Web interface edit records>
═══

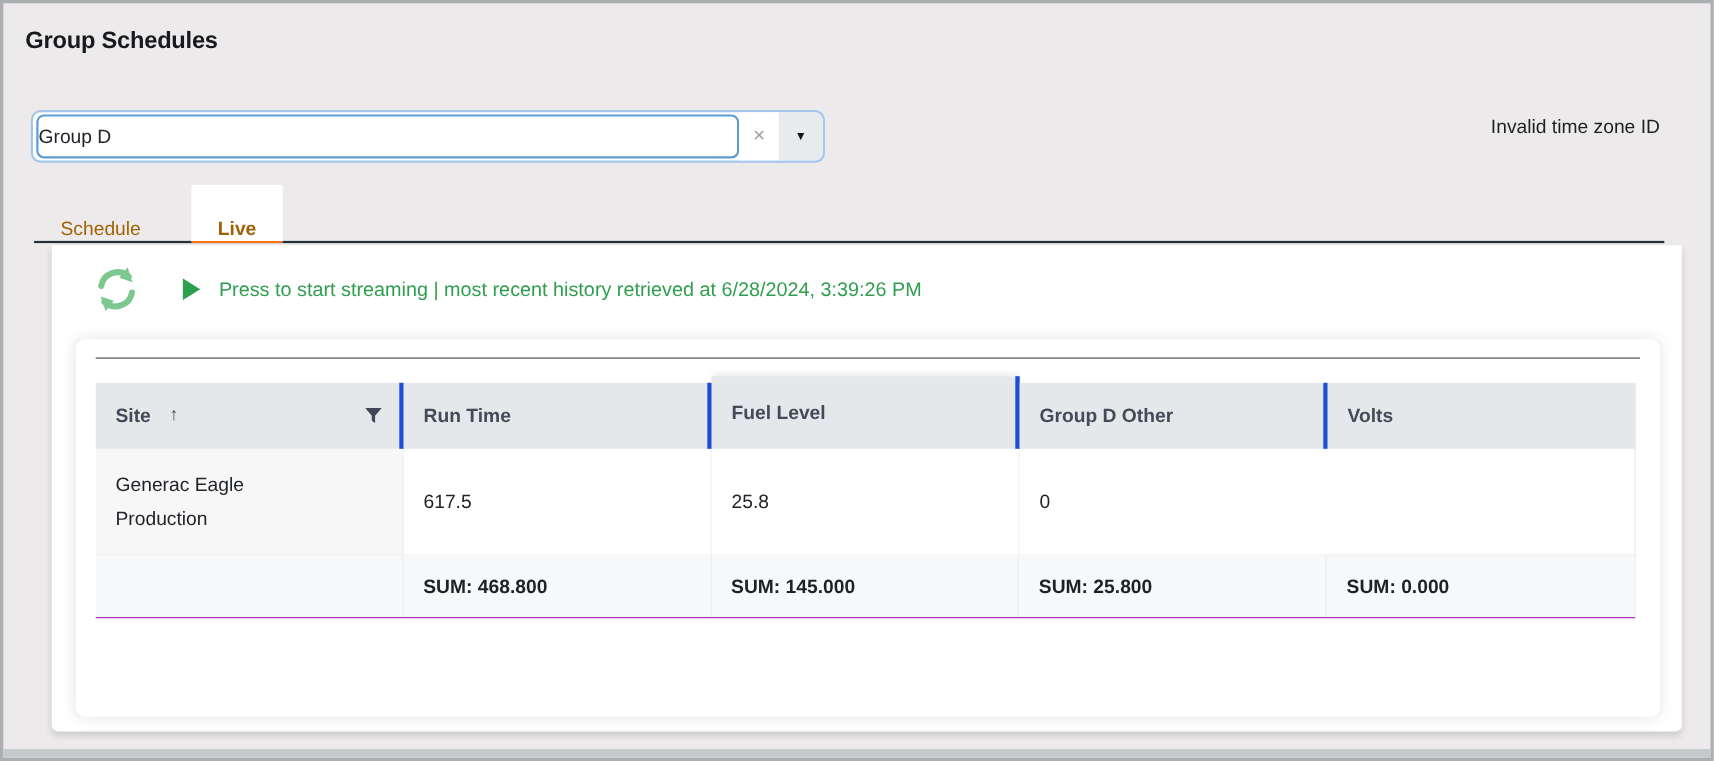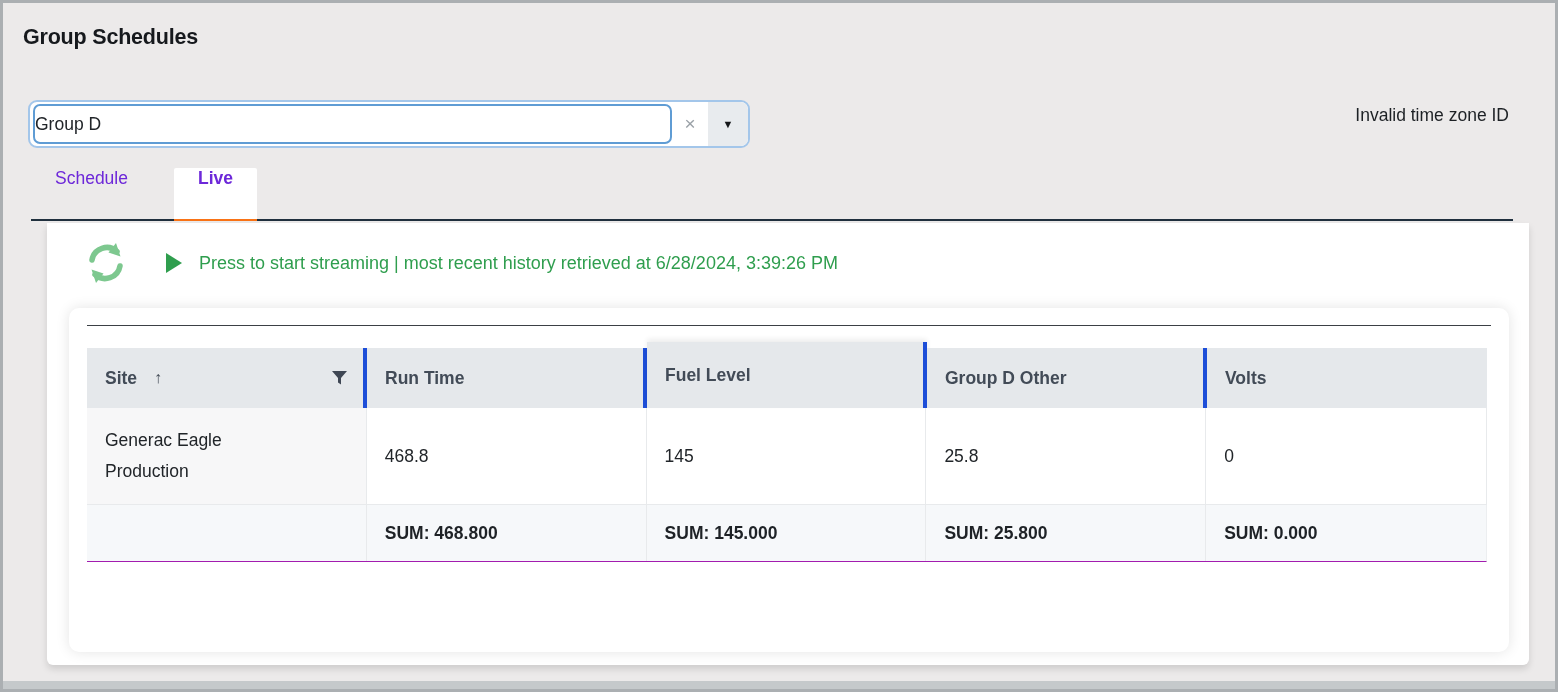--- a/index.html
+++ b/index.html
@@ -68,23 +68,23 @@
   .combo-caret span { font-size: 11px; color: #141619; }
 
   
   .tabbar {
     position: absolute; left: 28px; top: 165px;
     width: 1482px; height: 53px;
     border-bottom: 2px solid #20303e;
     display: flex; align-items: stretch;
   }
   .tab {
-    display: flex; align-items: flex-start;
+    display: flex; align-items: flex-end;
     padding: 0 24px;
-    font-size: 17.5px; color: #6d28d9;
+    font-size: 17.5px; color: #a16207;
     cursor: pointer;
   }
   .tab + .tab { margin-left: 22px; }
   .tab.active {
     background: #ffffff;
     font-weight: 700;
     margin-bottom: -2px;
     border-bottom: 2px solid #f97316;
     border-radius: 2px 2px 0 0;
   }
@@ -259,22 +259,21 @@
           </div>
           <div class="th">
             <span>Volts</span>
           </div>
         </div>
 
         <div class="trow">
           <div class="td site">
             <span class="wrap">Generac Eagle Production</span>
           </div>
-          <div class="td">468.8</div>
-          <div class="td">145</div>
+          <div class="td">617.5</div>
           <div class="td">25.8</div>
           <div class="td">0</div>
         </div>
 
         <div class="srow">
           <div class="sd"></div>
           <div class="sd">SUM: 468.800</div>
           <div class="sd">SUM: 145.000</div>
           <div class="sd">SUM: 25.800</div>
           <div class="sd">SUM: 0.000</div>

═══

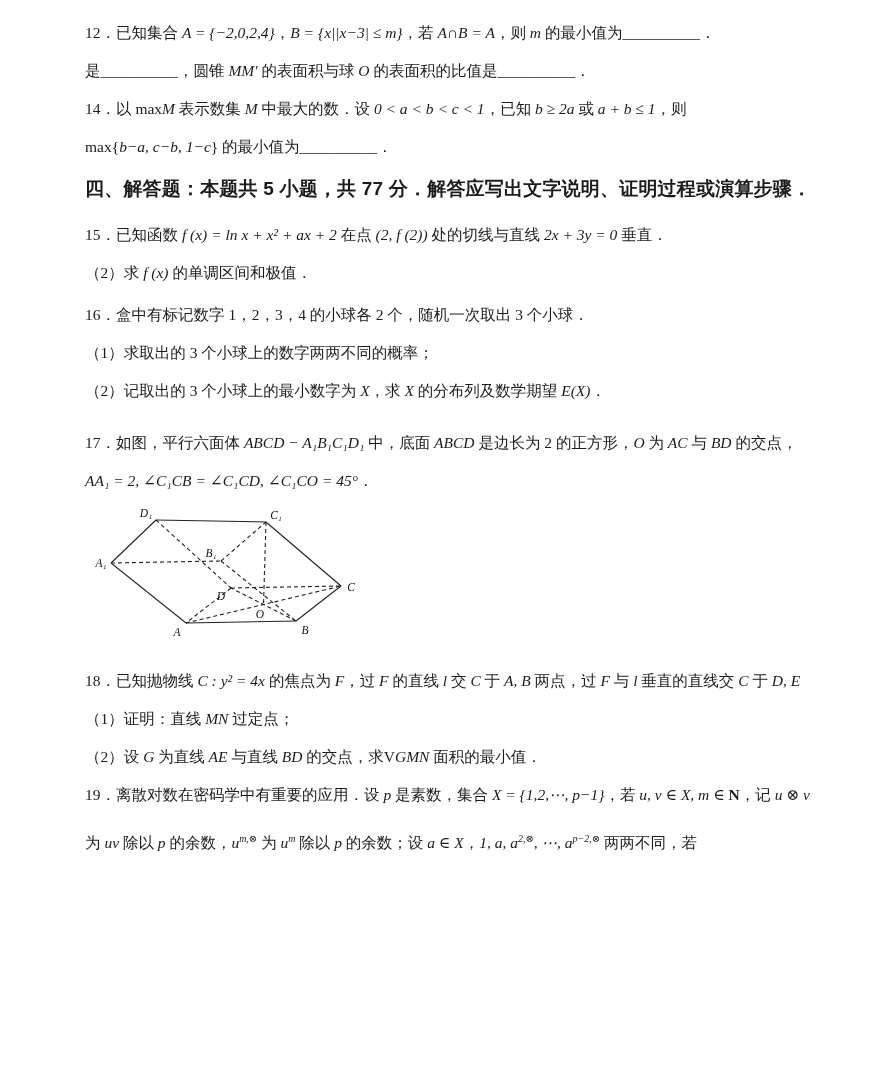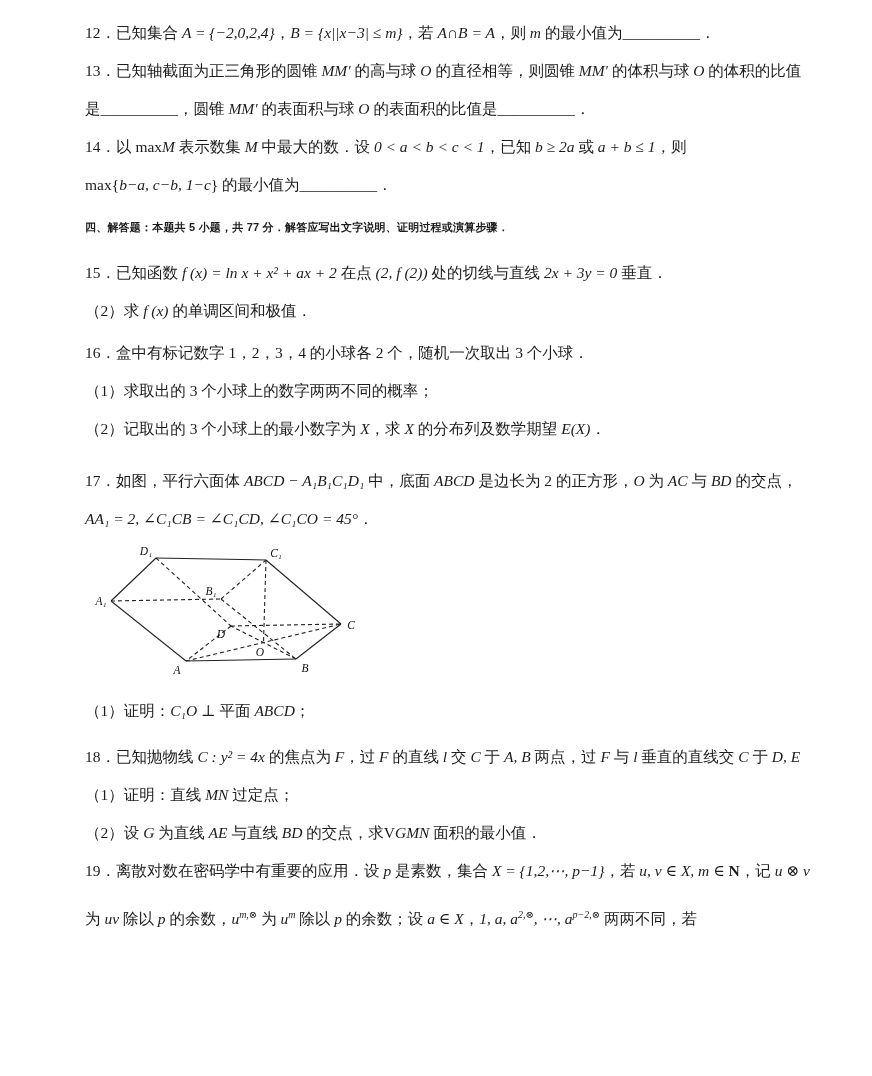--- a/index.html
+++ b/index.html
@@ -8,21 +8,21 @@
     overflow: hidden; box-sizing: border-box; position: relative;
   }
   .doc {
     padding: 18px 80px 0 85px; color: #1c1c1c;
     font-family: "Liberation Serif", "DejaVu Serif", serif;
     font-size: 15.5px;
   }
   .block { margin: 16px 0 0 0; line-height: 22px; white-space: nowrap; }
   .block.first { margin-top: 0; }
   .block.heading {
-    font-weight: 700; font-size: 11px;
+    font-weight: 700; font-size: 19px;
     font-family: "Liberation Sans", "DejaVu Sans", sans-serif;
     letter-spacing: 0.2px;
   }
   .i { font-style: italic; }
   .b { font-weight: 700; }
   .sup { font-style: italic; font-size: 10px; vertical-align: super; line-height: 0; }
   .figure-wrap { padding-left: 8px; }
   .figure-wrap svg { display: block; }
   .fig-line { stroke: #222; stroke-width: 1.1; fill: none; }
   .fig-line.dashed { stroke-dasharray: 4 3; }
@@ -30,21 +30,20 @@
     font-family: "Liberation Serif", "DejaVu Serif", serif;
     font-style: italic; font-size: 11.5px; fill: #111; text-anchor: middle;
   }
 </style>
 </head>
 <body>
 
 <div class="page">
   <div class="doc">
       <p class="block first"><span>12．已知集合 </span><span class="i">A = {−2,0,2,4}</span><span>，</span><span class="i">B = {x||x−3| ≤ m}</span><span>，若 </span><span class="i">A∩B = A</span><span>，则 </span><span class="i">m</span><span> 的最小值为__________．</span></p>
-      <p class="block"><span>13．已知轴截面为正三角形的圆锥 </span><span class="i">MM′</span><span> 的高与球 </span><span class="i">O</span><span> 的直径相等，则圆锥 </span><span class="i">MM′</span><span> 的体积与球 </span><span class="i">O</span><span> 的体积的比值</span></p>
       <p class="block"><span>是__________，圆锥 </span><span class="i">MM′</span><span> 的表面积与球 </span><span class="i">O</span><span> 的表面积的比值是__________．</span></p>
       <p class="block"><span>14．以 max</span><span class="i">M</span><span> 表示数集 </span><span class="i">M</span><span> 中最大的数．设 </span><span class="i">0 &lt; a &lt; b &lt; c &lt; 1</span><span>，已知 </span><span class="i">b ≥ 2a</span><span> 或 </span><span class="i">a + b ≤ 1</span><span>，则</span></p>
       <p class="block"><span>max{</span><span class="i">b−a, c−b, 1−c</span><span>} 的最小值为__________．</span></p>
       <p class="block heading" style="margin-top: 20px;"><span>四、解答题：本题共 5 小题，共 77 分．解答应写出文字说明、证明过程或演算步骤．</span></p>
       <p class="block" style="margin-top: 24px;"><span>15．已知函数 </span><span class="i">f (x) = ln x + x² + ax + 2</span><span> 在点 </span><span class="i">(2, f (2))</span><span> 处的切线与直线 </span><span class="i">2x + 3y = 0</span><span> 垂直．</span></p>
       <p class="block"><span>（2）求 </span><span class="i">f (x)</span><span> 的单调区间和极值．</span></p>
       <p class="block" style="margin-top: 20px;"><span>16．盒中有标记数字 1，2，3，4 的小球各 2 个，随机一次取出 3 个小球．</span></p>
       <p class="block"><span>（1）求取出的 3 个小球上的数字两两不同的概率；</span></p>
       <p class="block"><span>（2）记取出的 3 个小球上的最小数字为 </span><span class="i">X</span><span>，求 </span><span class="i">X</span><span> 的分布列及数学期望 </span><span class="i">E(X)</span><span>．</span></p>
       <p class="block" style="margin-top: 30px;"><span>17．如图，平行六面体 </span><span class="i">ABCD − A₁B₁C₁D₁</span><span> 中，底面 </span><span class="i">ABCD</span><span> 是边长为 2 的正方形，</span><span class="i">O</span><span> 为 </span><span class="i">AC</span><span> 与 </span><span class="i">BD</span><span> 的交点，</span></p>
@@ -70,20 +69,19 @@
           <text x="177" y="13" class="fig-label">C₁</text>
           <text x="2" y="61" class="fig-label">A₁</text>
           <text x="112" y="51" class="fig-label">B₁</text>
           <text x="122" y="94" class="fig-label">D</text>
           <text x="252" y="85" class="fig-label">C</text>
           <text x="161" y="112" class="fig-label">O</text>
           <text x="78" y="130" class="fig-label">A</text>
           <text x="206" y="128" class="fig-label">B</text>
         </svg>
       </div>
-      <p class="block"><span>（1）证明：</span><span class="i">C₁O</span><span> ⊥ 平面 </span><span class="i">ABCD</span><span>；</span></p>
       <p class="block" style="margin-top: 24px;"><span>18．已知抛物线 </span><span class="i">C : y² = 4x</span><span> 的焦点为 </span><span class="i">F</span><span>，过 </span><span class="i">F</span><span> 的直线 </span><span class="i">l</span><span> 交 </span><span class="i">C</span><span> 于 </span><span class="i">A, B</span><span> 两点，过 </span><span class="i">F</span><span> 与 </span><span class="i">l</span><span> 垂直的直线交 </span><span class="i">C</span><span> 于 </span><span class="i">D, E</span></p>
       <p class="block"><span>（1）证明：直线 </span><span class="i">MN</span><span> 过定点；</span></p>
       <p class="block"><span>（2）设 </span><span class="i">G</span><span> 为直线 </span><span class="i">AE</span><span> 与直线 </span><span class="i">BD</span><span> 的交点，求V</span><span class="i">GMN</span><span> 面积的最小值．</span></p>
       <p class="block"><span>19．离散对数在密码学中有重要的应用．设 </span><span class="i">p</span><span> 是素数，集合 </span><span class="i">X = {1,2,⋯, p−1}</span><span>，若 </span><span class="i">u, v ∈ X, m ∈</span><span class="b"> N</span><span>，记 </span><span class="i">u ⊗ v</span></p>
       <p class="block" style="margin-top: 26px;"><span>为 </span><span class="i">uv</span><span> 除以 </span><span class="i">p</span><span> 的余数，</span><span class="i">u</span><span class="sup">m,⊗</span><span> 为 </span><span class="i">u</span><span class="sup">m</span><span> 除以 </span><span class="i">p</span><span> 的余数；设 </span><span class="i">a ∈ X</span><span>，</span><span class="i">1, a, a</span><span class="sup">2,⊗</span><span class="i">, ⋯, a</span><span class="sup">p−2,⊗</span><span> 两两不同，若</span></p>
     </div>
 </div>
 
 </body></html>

═══

Work to be completed>
Report every line of the entries that carries the word "stroke".

Result for this task>
   .fig-line { stroke: #222; stroke-width: 1.1; fill: none; }
   .fig-line.dashed { stroke-dasharray: 4 3; }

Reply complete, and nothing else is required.